Re: Synthetic scripts (was: Re: Private Use Agreements and Unappr oved Characters)

From: John H. Jenkins (jenkins@apple.com)
Date: Fri Mar 15 2002 - 14:03:16 EST

Previous message: jarkko.hietaniemi@nokia.com: "RE: Synthetic scripts (was: Re: Private Use Agreements and Unappr oved Characters)"
In reply to: Dan Kogai: "Re: Synthetic scripts (was: Re: Private Use Agreements and Unappr oved Characters)"
Next in thread: Dan Kogai: "Re: Synthetic scripts (was: Re: Private Use Agreements and Unappr oved Characters)"
Next in thread: jarkko.hietaniemi@nokia.com: "RE: Synthetic scripts (was: Re: Private Use Agreements and Unappr oved Characters)"
Messages sorted by: [ date ] [ thread ] [ subject ] [ author ] [ attachment ]
Mail actions: [ respond to this message ] [ mail a new topic ]

On Friday, March 15, 2002, at 09:15 AM, Dan Kogai wrote:

> You may say this can be resolved by regarding each Kanji not as a
> character but a word (lexically speaking this does make sense) then use
> some sort of ligature to represent one. That way you can reduce the
> number of code point down to the number of Bushu.

Actually, this is not quite true.

Composition schemes for Han are straightforward in theory but very
difficult to put into practice. For one thing, most of the phonetic
elements aren't bushu at all. For another, specifying the geometries
involved is very complex, and since most of the phonetic elements
available themselves can be broken down into smaller pieces, you have
difficulty specifying where to stop.

Composition schemes for Han also have even more difficulty handling simple
processes such as equivalence since two glyphic forms for the same
character may have slightly different decompositions. Lexical processing
is also complicated by the inherent presence of variable-length units.

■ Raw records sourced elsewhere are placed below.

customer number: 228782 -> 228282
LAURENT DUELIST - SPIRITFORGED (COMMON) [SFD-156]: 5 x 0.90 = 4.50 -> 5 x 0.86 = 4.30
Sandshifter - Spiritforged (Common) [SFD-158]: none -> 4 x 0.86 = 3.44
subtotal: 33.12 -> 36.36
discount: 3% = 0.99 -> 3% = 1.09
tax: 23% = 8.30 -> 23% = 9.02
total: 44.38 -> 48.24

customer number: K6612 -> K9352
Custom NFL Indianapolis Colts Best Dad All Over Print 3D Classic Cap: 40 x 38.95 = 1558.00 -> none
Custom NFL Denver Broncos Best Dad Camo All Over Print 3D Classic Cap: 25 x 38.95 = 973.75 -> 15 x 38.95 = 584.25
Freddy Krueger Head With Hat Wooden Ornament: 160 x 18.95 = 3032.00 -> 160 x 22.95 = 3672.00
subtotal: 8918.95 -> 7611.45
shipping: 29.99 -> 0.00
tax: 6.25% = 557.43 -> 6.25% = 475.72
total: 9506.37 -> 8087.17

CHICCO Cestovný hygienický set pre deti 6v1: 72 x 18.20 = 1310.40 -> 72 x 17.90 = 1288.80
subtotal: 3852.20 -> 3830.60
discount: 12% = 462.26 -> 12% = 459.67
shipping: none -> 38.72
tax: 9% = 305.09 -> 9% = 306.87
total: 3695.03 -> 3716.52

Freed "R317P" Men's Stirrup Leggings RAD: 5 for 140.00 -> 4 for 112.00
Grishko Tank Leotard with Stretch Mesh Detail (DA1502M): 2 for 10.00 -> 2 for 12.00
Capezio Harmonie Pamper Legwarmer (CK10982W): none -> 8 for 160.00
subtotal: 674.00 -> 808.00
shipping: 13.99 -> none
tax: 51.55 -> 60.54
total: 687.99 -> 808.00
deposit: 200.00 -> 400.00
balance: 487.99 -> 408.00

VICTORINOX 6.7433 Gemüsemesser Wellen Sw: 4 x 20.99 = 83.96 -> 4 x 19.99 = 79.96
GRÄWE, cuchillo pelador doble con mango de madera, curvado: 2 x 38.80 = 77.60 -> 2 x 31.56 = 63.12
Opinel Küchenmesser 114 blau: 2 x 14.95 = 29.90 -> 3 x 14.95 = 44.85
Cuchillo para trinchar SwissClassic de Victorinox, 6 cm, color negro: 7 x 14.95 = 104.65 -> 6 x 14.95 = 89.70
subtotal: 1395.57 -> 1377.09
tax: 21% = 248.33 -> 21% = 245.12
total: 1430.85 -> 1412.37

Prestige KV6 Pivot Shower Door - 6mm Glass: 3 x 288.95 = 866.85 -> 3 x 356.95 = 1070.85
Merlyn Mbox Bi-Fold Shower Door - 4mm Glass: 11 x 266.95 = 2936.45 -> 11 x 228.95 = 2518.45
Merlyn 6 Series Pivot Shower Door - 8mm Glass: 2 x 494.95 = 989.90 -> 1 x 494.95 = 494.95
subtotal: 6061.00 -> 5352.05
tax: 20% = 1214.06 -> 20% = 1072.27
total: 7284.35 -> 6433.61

Unicode 3.0+ does have a mechanism for *describing* ideographs which are
not yet encoded. You may want to examine that to get a fuller account of
the complexities involved in encoding Han via decomposition.

> But this approach has already failed when Unicode 2.0 decided to give
> all theoretically possible Hangul distinct code points, unlike Unicode 1.
> 0 which used ligature model to represent one char. As a result Hangul
> now even has more code points than Traditional Chinese.

Actually, Unicode 2.0 does *not* give every theoretically possible Hangul
syllable a distinct code point. There are a number of archaic ones which
cannot be represented in the precomposed form.

The number of precomposed Hangul in Unicode is only 11,172, which is
rather fewer than the number of characters in even pre-existing
traditional Chinese character sets such as Big Five. Unicode 1.1 through 2.
1 had 20,902 Han ideographs, and the number now tops 70,000. The vast
majority of the characters added so far have been added for traditional
Chinese: fuller coverage of CNS 11643 and complete coverage of the KangXi
dictionary. At a rough guess, there are more than five times as many
characters for traditional Chinese in Unicode than for Korean.

> With this Unicode Consortium has lost a good reason to reject new
> proposal to add more characters. If elvish get the code points why not
> real, alive language get more?
> CJK has made the greatest compromise -- the compromise that hardly paid
> off in consequence -- when Unicode was first created. They accepted the
> code point sharing though that hardly make sense linguistically.

Unihan makes perfect sense linguistically. The fundamental unity of the
characters has never been questioned, just whether or not the typical
writing styles found in various East Asian locales is sufficient to
justify deunifying them.

> Then Unicode 2.0 and Hangul Expansion, then Surrogate Pair. What's next?
> Making Unicode 128 bit like IPv6 address so you can include Tengwar and
> Klingon with less objection? I can't help but say give me a break.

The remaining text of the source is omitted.